WHAT YOU NEED TO DO — Copy out exactly the lines from the one containing "reference: REF02859 -> REF02155" to the last line of the records below, both included, and leave out any pictures.

EXERCISE MATERIALS —
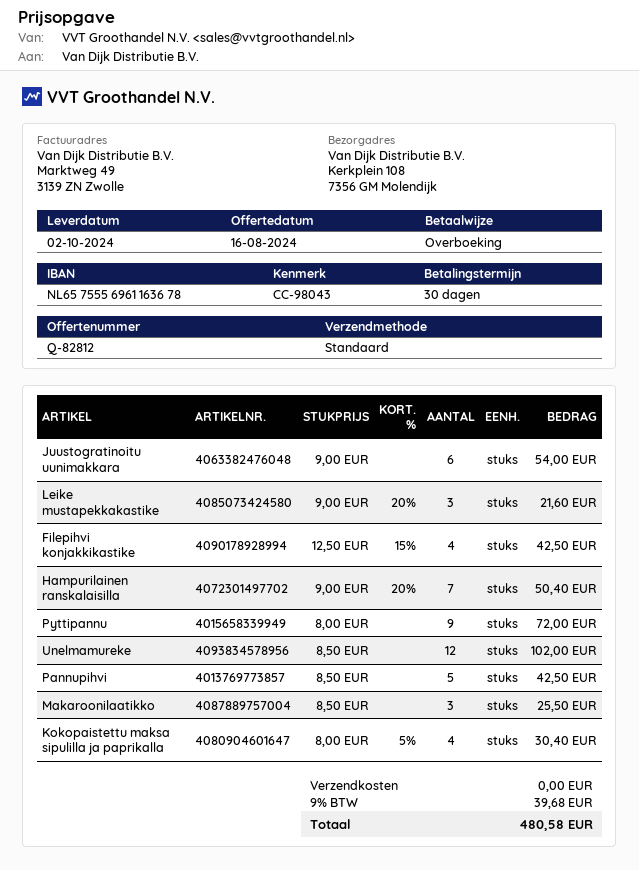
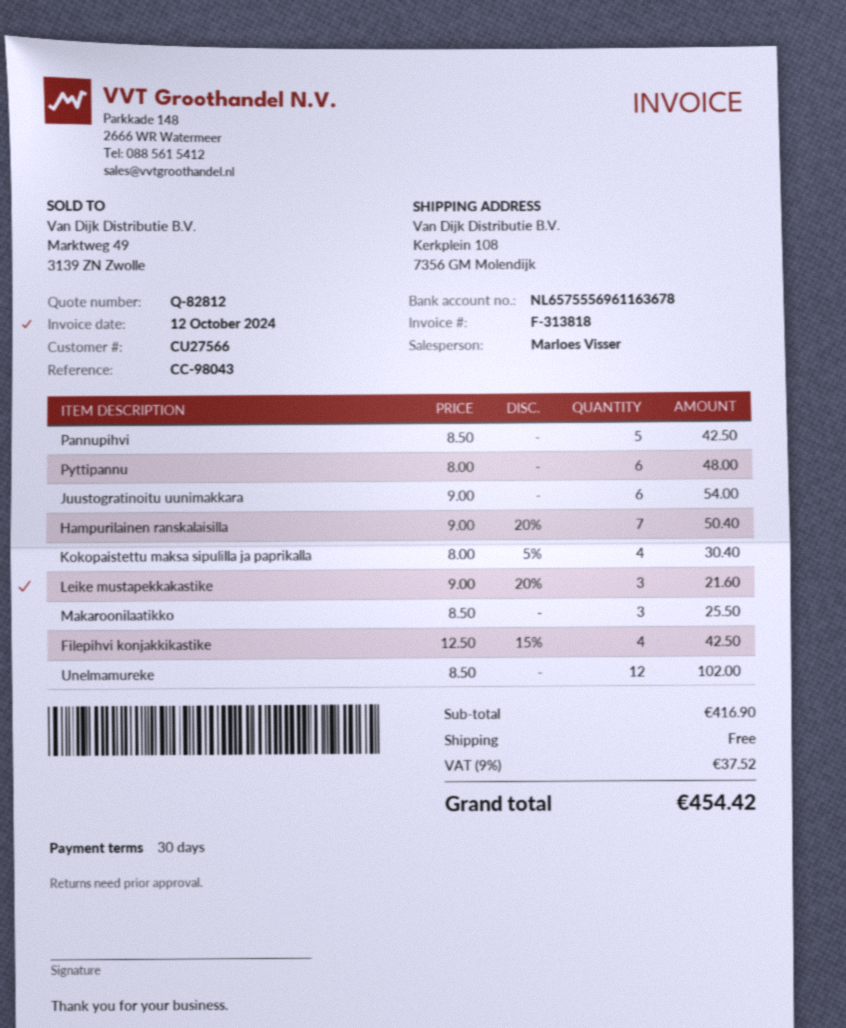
Pyttipannu: 9 x 8.00 = 72.00 -> 6 x 8.00 = 48.00
tax: 9% = 39.68 -> 9% = 37.52
total: 480.58 -> 454.42

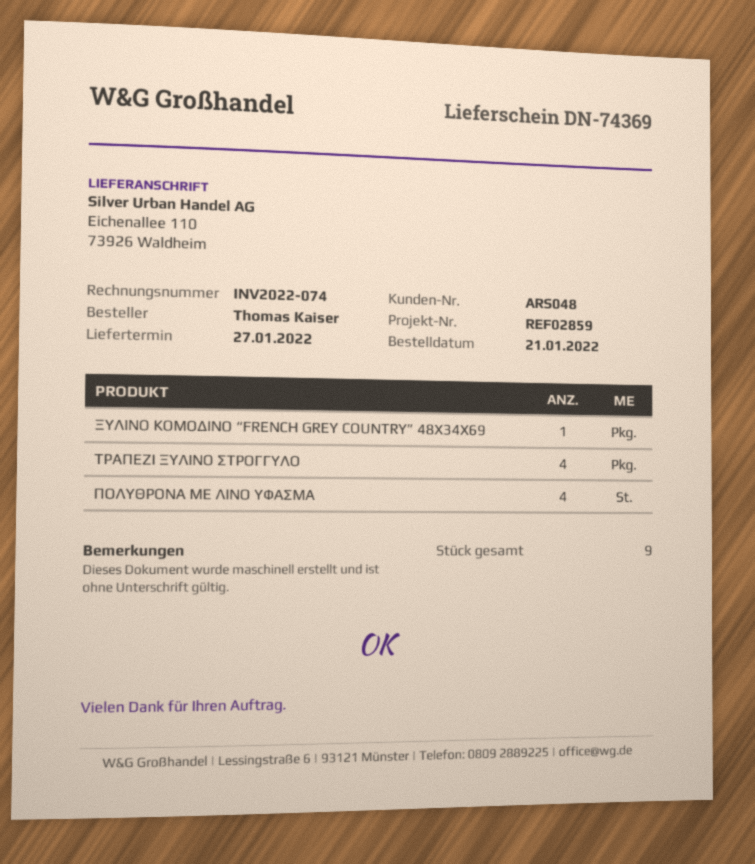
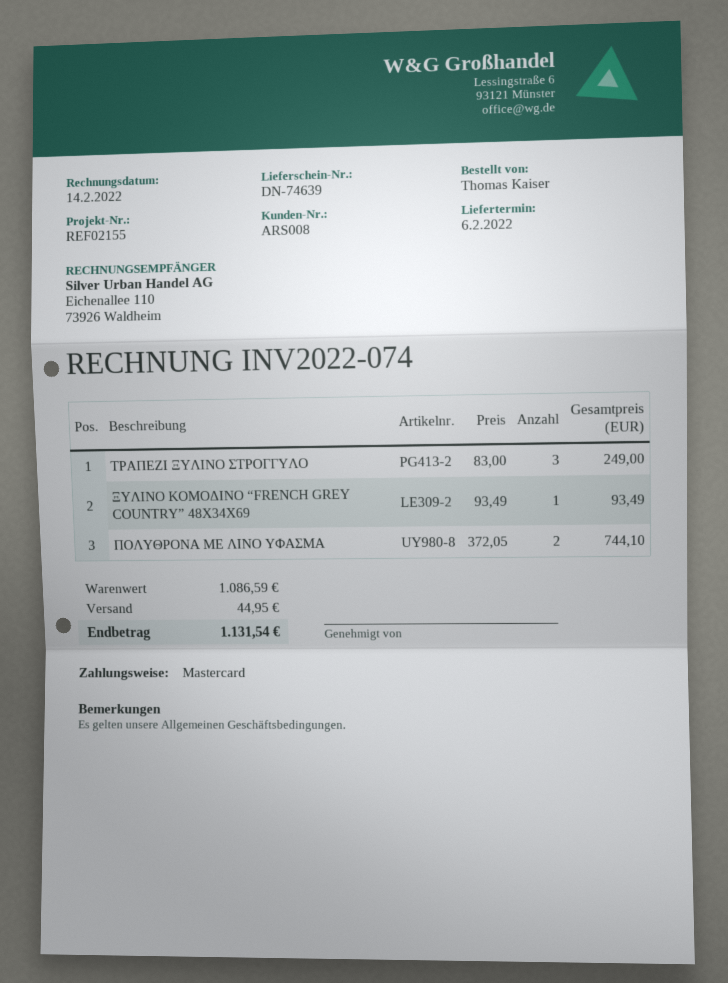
delivery note number: DN-74369 -> DN-74639
delivery date: 2022-01-27 -> 2022-02-06
customer number: ARS048 -> ARS008
reference: REF02859 -> REF02155
ΤΡΑΠΕΖΙ ΞΥΛΙΝΟ ΣΤΡΟΓΓΥΛΟ: 4 -> 3
ΠΟΛΥΘΡΟΝΑ ΜΕ ΛΙΝΟ ΥΦΑΣΜΑ: 4 -> 2

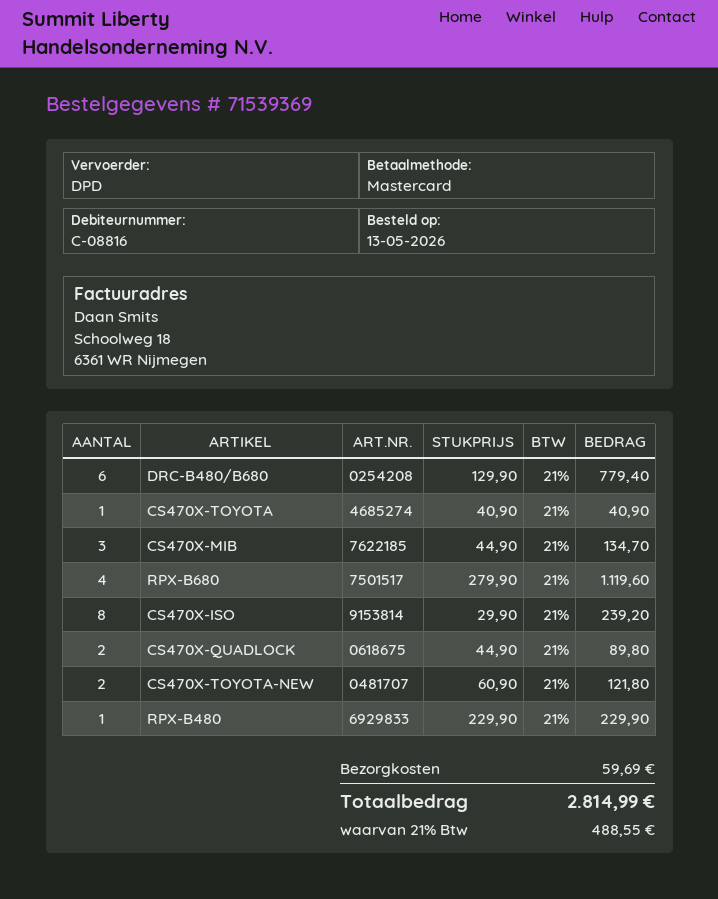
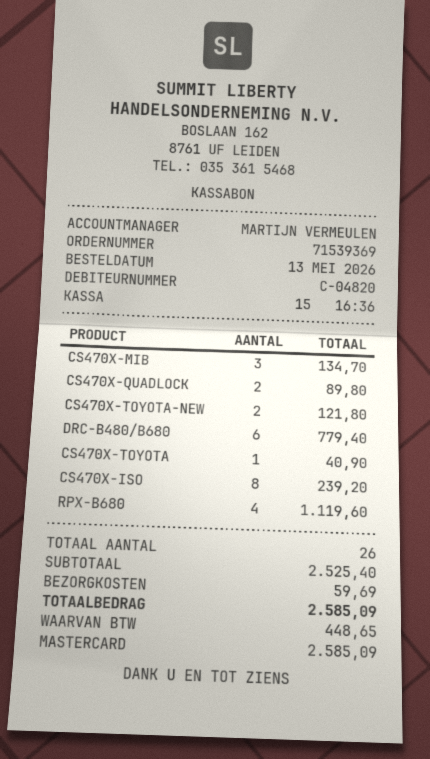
customer number: C-08816 -> C-04820
RPX-B480: 1 for 229.90 -> none
tax: 488.55 -> 448.65
total: 2814.99 -> 2585.09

EXERCISE RESULT —
reference: REF02859 -> REF02155
ΤΡΑΠΕΖΙ ΞΥΛΙΝΟ ΣΤΡΟΓΓΥΛΟ: 4 -> 3
ΠΟΛΥΘΡΟΝΑ ΜΕ ΛΙΝΟ ΥΦΑΣΜΑ: 4 -> 2

customer number: C-08816 -> C-04820
RPX-B480: 1 for 229.90 -> none
tax: 488.55 -> 448.65
total: 2814.99 -> 2585.09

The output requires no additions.